Ma come? Parla proprio lui che come premier aveva fatto della dilazione il suo cavallo di battaglia? Renzi ha poi affrontato il “tragico” argomento della prescrizione. Un nodo cruciale e irrisolto che, in occasione dell’apertura del nuovo anno giudiziario, a Milano, ha fatto fuggire dall’aula magna decine e decine di avvocati mentre Piercamillo Davigo argomentava sulla capacità di fare pulizia della magistratura al suo interno:
”…Io non ho accettato di fare un governo per cedere al giustizialismo dei Grillini – ha continuato Renzi – Lo dico a M5S: noi non siamo tasse e manette…”. Già come certe società a lui molto vicine che con tasse e manette, pare, abbia avuto a che fare da vicino ma adesso la suonata è cambiata e Renzi si ricicla come può.
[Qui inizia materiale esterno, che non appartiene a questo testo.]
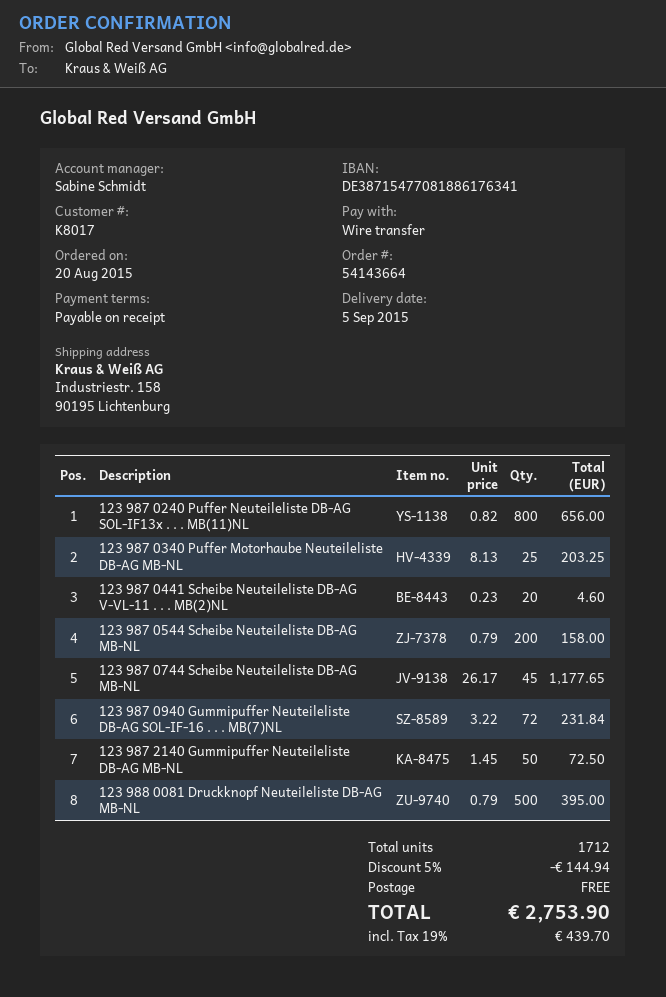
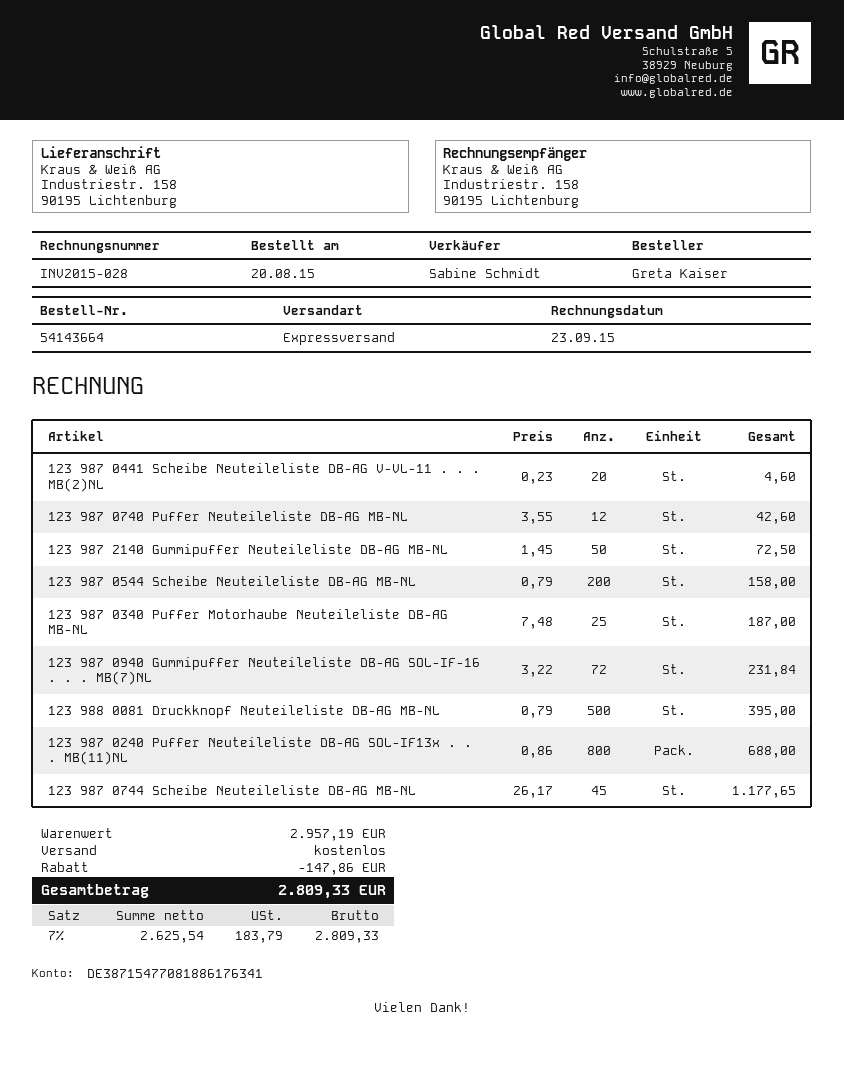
123 987 0240 Puffer Neuteileliste DB-AG SOL-IF13x . . . MB(11)NL: 800 x 0.82 = 656.00 -> 800 x 0.86 = 688.00
123 987 0340 Puffer Motorhaube Neuteileliste DB-AG MB-NL: 25 x 8.13 = 203.25 -> 25 x 7.48 = 187.00
123 987 0740 Puffer Neuteileliste DB-AG MB-NL: none -> 12 x 3.55 = 42.60
discount: 144.94 -> 147.86
tax: 19% = 439.70 -> 7% = 183.79
total: 2753.90 -> 2809.33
Specie sulle disgrazie della nostra rete viaria:
”…La pagina di Genova è un dramma incredibile, segna la storia dell’Italia e noi esigiamo giustizia – ha evidenziato don Matteo – s siamo perché chi ha sbagliato paghi davvero. Ma la differenza tra populismo e buon governo è la polemica sulle concessioni. Se si dà l’idea che c’è un governo di populisti e non di esperti di diritto, è un errore politico e un danno alla credibilità del Paese. Si faccia pagare ad Autostrade ma senza cedere a populismo…”.
Populismo, populismo, populismo. Lo avrà ripetuto decine di volte ma a che cosa avrà inteso fare riferimento? Allo storico movimento politico-culturale russo che mirava al socialismo rurale in contrapposizione al burocratismo zarista e all’industrialismo occidentale? Oppure ce l’aveva con Salvini e il centro-destra in genere che secondo lui si dirigono verso l’esaltazione demagogica delle qualità e capacità delle classi popolari?:
”…Abbiamo molto rispetto del presidente del Consiglio – ha concluso Renzi nel suo articolato discorso simile ad un inestricabile ginepraio – e vogliamo dargli una mano e speriamo che vada avanti. Questo giudizio non arriva però a farne il leader dei progressisti del mondo…”.
Elezioni dunque nel 2023. Ogni cinque anni. E non quando lo decide qualcuno. Giusto, sacrosanto. Nemmeno quando lo decide Renzi, però.